Health Summit: Insurer leaders concede service levels have not been good enough

Insurers have conceded that service levels have not been where they would have liked over the last year and admitted the industry was caught out by the scale of the surge in demand.

Leaders from Aviva, Bupa, Vitality and WPA were quizzed as part of the insurer leaders’ panel to close out the first day of Health & Protection‘s second annual Health Summit.

Responding to a question of whether insurers had been “caught with their pants down” due to a surge in demand for PMI over recent years, they acknowledged they had been.

 

On the back foot

Iain McMillan, director of distribution at Bupa UK Insurance, (pictured far left) explained that when claims demand returned it came far later than expected and it was getting to the stage where the firm thought it was not coming back.

“And then suddenly in January 2023 at the end of the month somebody said, bloody hell what’s happened to the claims this month?” McMillan told delegates.

“And then of course you’re on the back foot in terms of pricing, which we have seen the correction now and also on the back foot in terms of resources and capability to handle the enquiries that are coming in.”

According to McMillan the firm endured “a torrid three or four months” across claims.

“Actually we had already started recruiting at the back end of the year before,” he continued.

“We couldn’t get people in the door quick enough, trained up and available to put them on phones.

“So it was an absolutely terrible time for customers, for people we did have on the frontline and for me personally getting calls from advisers on a regular basis about the service we were delivering to our customers.

“I think we’ve got better. I’m sure everyone else has got better as well, but as far as I’m concerned we did get caught with our pants down.”

 

Not given the service we would have liked 

Steve Bridger, managing director of Aviva UK Health, (pictured far right) admitted the market had been caught “off guard”.

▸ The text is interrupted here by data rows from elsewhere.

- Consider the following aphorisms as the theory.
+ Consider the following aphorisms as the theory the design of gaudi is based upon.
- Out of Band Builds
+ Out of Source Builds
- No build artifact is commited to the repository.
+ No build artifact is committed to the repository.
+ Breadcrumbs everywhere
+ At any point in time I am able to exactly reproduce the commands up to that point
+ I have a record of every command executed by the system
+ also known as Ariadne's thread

“What happened in this market through Covid and that speed of recovery, the lack of ability to forecast that with precision was really hard for everyone,” Bridger told delegates.

“If it was just the growth we’ve seen in lives in the market, my belief is this market would have handled that.”

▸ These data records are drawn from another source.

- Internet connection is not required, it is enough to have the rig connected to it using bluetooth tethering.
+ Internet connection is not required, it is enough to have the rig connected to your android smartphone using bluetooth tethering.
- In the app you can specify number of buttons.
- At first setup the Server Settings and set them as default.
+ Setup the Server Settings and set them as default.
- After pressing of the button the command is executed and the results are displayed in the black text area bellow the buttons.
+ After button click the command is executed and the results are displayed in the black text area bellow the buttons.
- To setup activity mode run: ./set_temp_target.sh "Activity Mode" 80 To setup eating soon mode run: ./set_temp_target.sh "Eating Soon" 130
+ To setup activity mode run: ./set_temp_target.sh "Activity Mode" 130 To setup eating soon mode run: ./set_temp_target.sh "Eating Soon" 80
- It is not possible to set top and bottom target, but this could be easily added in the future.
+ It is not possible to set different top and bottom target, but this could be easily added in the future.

Bridger said that the insurer had been able to handle issues from a number of lives perspective but added: “It’s that utility and customer behaviour bit that’s on top of it and frequency that’s been the challenge despite moving claims in the last year from 20% to 43% digital, 34% increase in FTE and people and the lag of bringing them in and those points.

“We have not responded slowly,” he continued. “The ability to look ahead on that was really difficult – almost and I’m sticking neck out – impossible to get to exactly that shape we’ve seen.

“But our response to it has been very focused but all of us at some stage, maybe not everyone, have not given the service we would have liked for customers if that had been any customer or us, or a family member or friend, it would not have been good enough.”

At the end of July, Health & Protection exclusively revealed Aviva was reviewing its growth plans for 2023 and 2024 and had apologised to private medical insurance (PMI) customers as it continued to tackle the issue of long waiting times for its call centres.

 

Perfect storm

Meanwhile Dr Keith Klintworth, managing director of VitalityHealth, (pictured centre left) described the situation as a “perfect storm”

“I think our own experience was where did everybody go? Where did the workers go?” Klintworth continued.

“There weren’t here. Unemployment rates have been the lowest levels they have ever been in the UK. Brexit had a big part to play in that.

“And were we caught with our pants down? Well we were caught not predicting this was going to be at that level.”

 

Quite fortunate

Brian Goodman, executive director, corporate at WPA, (pictured centre right) revealed that it was during Q4 2022 when the provider started seeing claims increase.

“Of course we were already pricing in advance for 2023 renewals, but I suspect if we’d come to advisers and said, we predict we’re going to see a 20% increase in utilisation, we’d like to put all the claims funds up for all customers, you’d probably have said ‘no, we have to wait and see’.

“We’ve seen some big increases come through now for January this year. I’m going to stick my flag up and say at WPA we were quite fortunate.

“Perhaps it’s a size thing but we were able to recruit and we were able during last year to average out I think 86 seconds on the call waiting for the whole year so we’ve been quite fortunate in that regard.

“But others who are struggling, it doesn’t help the industry as a whole.”